== The problem ==
Nothing but the lines from the first line of the entries through the line with "<li>Barcodes</li>" should appear in the answer, transcribed exactly and free of pictures.

(Web document revisions)
----------------

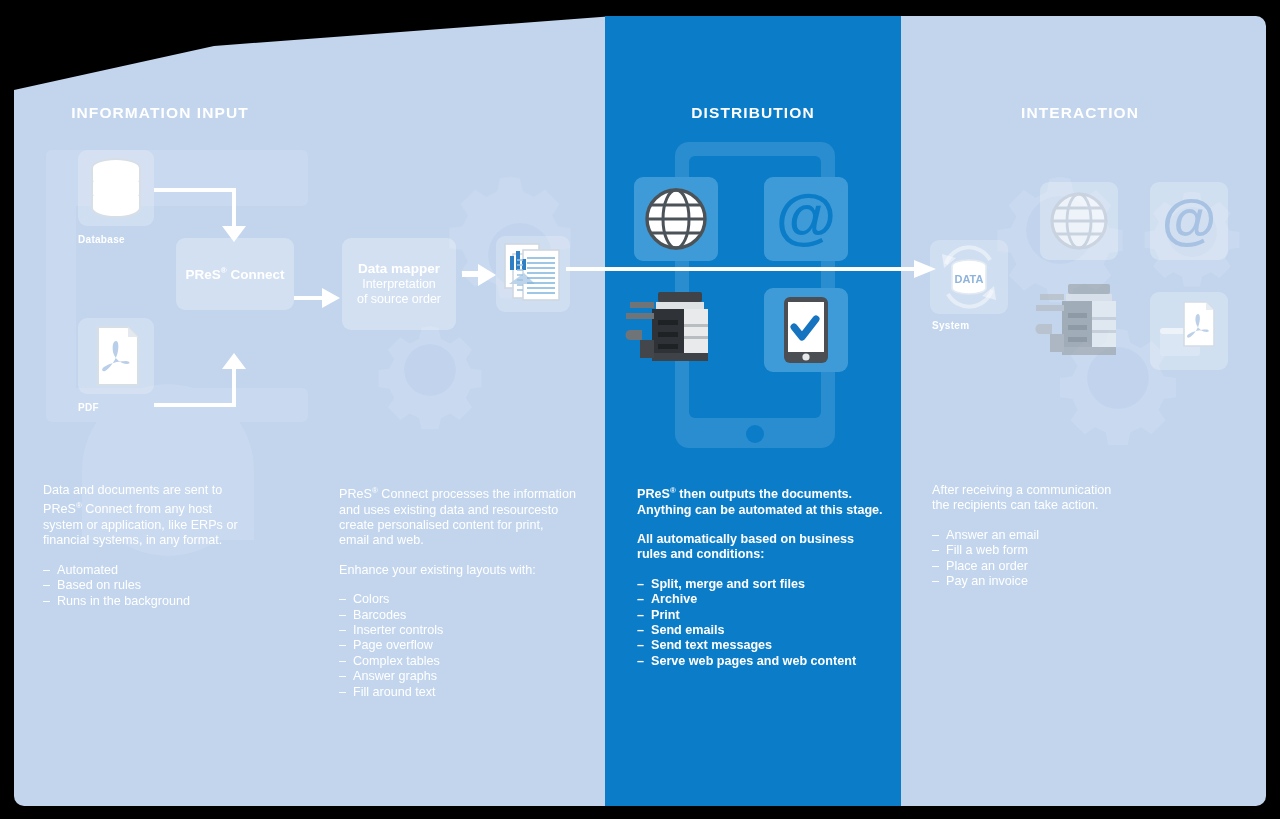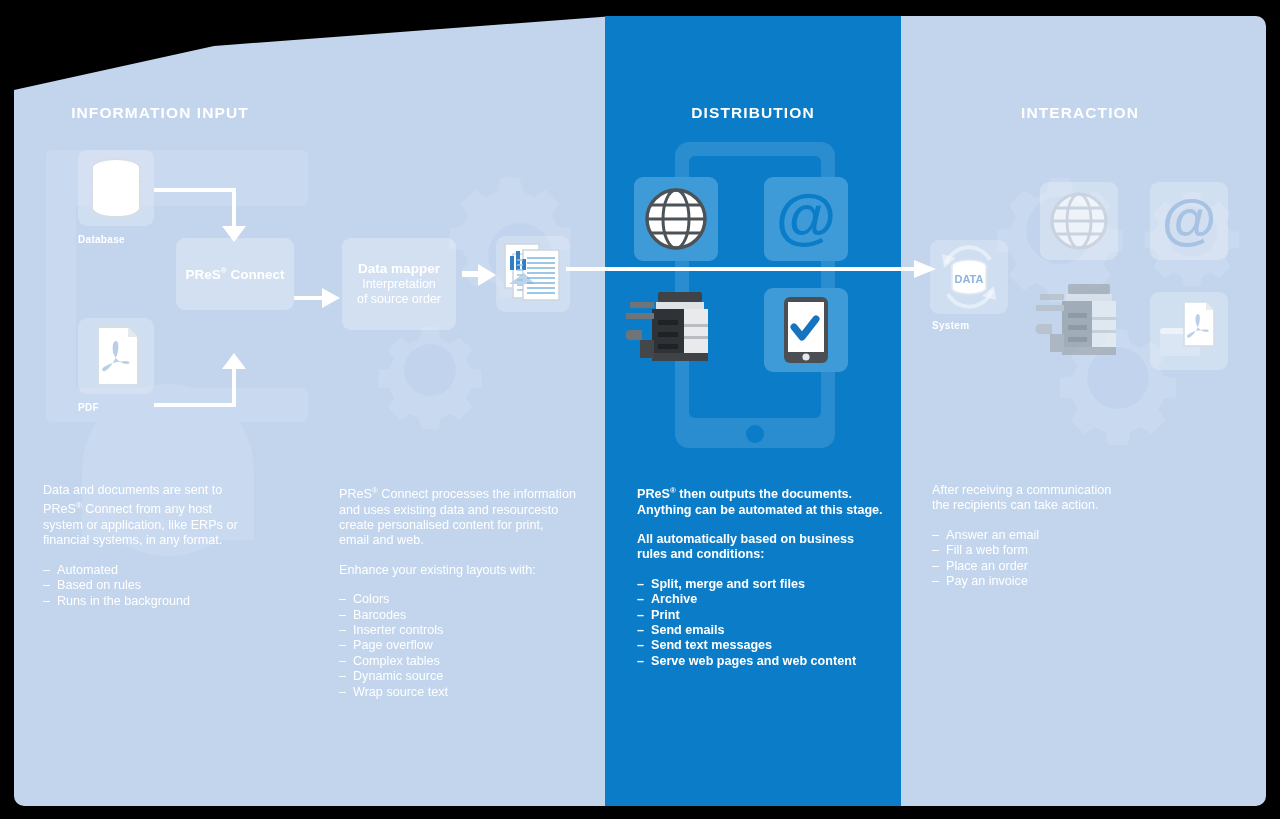--- a/index.html
+++ b/index.html
@@ -312,22 +312,22 @@
 
   <div class="copy c2">
     <p>PReS<sup>®</sup> Connect processes the information<br>and uses existing data and resourcesto<br>create personalised content for print,<br>email and web.</p>
     <p>Enhance your existing layouts with:</p>
     <ul>
       <li>Colors</li>
       <li>Barcodes</li>
       <li>Inserter controls</li>
       <li>Page overflow</li>
       <li>Complex tables</li>
-      <li>Dynamic source</li>
-      <li>Wrap source text</li>
+      <li>Answer graphs</li>
+      <li>Fill around text</li>
     </ul>
   </div>
 
   <div class="copy c3 bold">
     <p>PReS<sup>®</sup> then outputs the documents.<br>Anything can be automated at this stage.</p>
     <p>All automatically based on business<br>rules and conditions:</p>
     <ul>
       <li>Split, merge and sort files</li>
       <li>Archive</li>
       <li>Print</li>

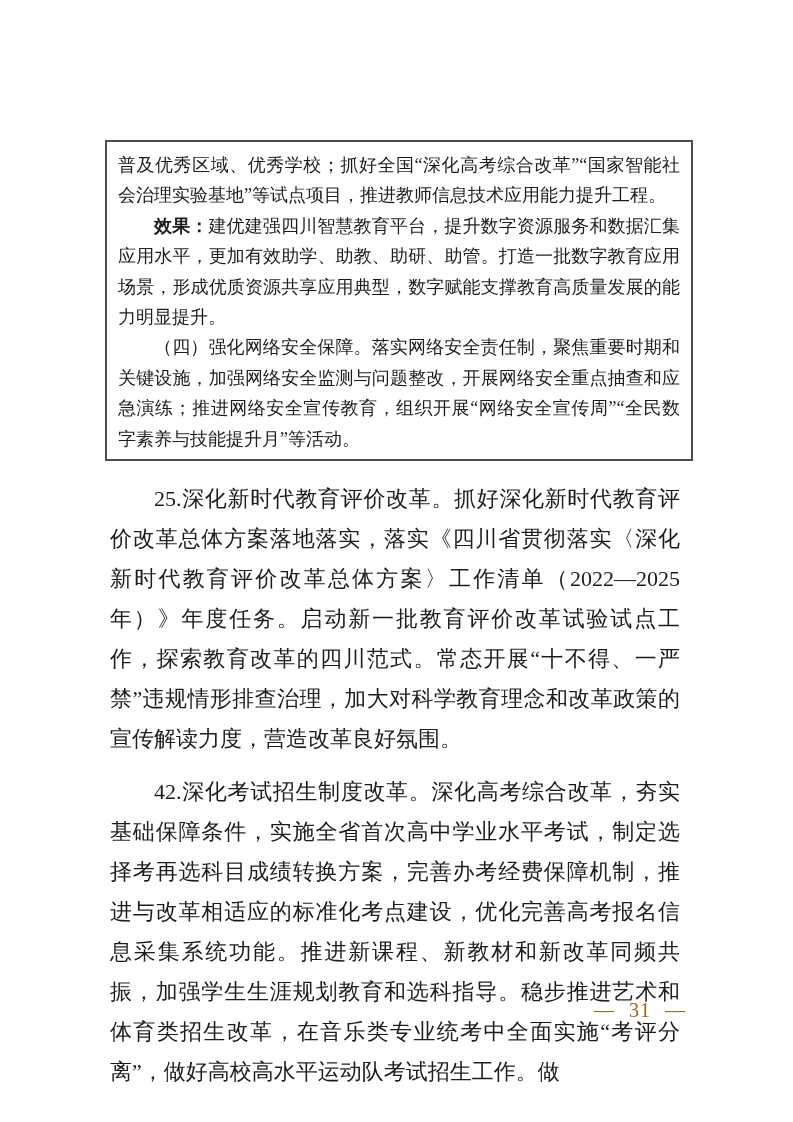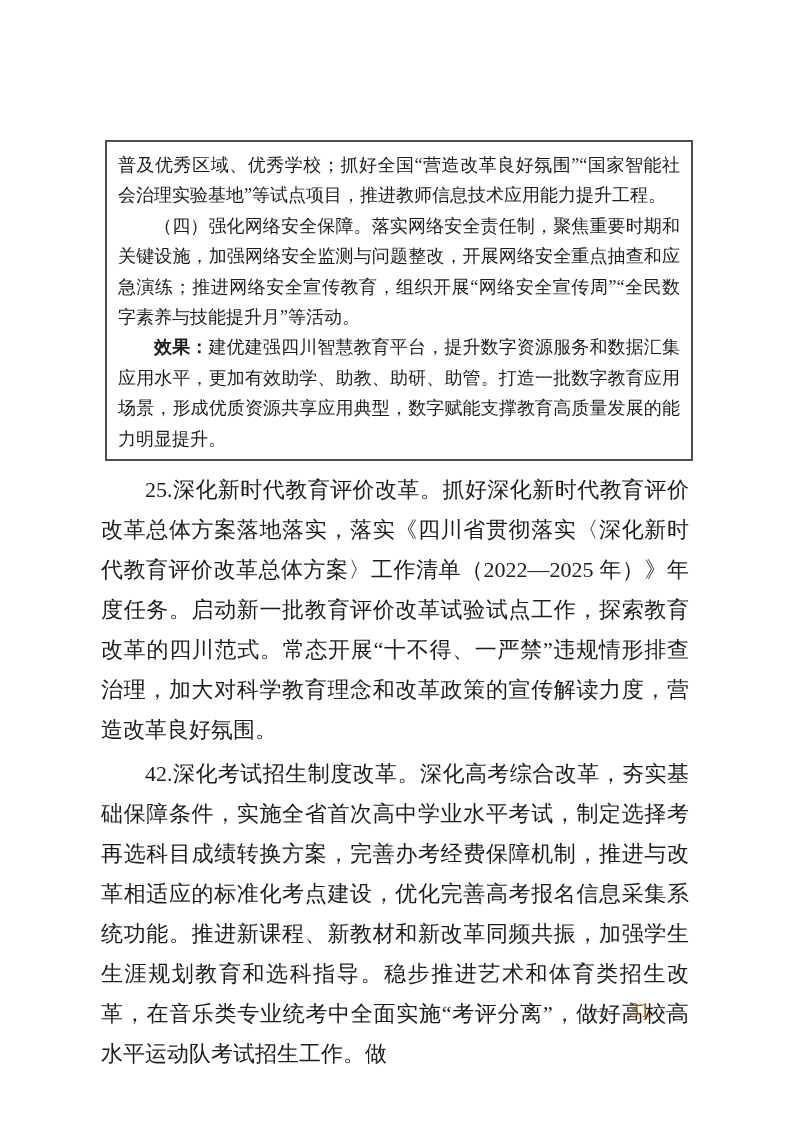--- a/index.html
+++ b/index.html
@@ -38,41 +38,41 @@
   .body-text {
     position: absolute;
     left: 97px;
     top: 466px;
     width: 596px;
     font-size: 22px;
     line-height: 40px;
     text-align: justify;
     text-justify: inter-ideograph;
   }
-  .body-text p { margin: 4px; text-indent: 2em; }
+  .body-text p { margin: 13px; text-indent: 2em; }
   
   .page-number {
     position: absolute;
     left: 594px;
     top: 999px;
     font-size: 20px;
     letter-spacing: 1px;
     word-spacing: 8px;
     color: #a16207;
   }
 </style>
 </head>
 <body>
 
 <div class="page">
 
   <div class="summary-box">
-    <p><span>普及优秀区域、优秀学校；抓好全国“营造改革良好氛围”“国家智能社会治理实验基地”等试点项目，推进教师信息技术应用能力提升工程。</span></p>
+    <p><span>普及优秀区域、优秀学校；抓好全国“深化高考综合改革”“国家智能社会治理实验基地”等试点项目，推进教师信息技术应用能力提升工程。</span></p>
+    <p class="indent"><span class="bold-lead">效果：</span><span>建优建强四川智慧教育平台，提升数字资源服务和数据汇集应用水平，更加有效助学、助教、助研、助管。打造一批数字教育应用场景，形成优质资源共享应用典型，数字赋能支撑教育高质量发展的能力明显提升。</span></p>
     <p class="indent"><span>（四）强化网络安全保障。</span><span>落实网络安全责任制，聚焦重要时期和关键设施，加强网络安全监测与问题整改，开展网络安全重点抽查和应急演练；推进网络安全宣传教育，组织开展“网络安全宣传周”“全民数字素养与技能提升月”等活动。</span></p>
-    <p class="indent"><span class="bold-lead">效果：</span><span>建优建强四川智慧教育平台，提升数字资源服务和数据汇集应用水平，更加有效助学、助教、助研、助管。打造一批数字教育应用场景，形成优质资源共享应用典型，数字赋能支撑教育高质量发展的能力明显提升。</span></p>
   </div>
 
   <div class="body-text">
     <p><span>25.深化新时代教育评价改革。</span><span>抓好深化新时代教育评价改革总体方案落地落实，落实《四川省贯彻落实〈深化新时代教育评价改革总体方案〉工作清单（2022—2025 年）》年度任务。启动新一批教育评价改革试验试点工作，探索教育改革的四川范式。常态开展“十不得、一严禁”违规情形排查治理，加大对科学教育理念和改革政策的宣传解读力度，营造改革良好氛围。</span></p>
     <p><span>42.深化考试招生制度改革。</span><span>深化高考综合改革，夯实基础保障条件，实施全省首次高中学业水平考试，制定选择考再选科目成绩转换方案，完善办考经费保障机制，推进与改革相适应的标准化考点建设，优化完善高考报名信息采集系统功能。推进新课程、新教材和新改革同频共振，加强学生生涯规划教育和选科指导。稳步推进艺术和体育类招生改革，在音乐类专业统考中全面实施“考评分离”，做好高校高水平运动队考试招生工作。做</span></p>
   </div>
 
   <div class="page-number">— 31 —</div>
 
 </div>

----------------

== Solved problem ==
--- a/index.html
+++ b/index.html
@@ -312,22 +312,22 @@
 
   <div class="copy c2">
     <p>PReS<sup>®</sup> Connect processes the information<br>and uses existing data and resourcesto<br>create personalised content for print,<br>email and web.</p>
     <p>Enhance your existing layouts with:</p>
     <ul>
       <li>Colors</li>
       <li>Barcodes</li>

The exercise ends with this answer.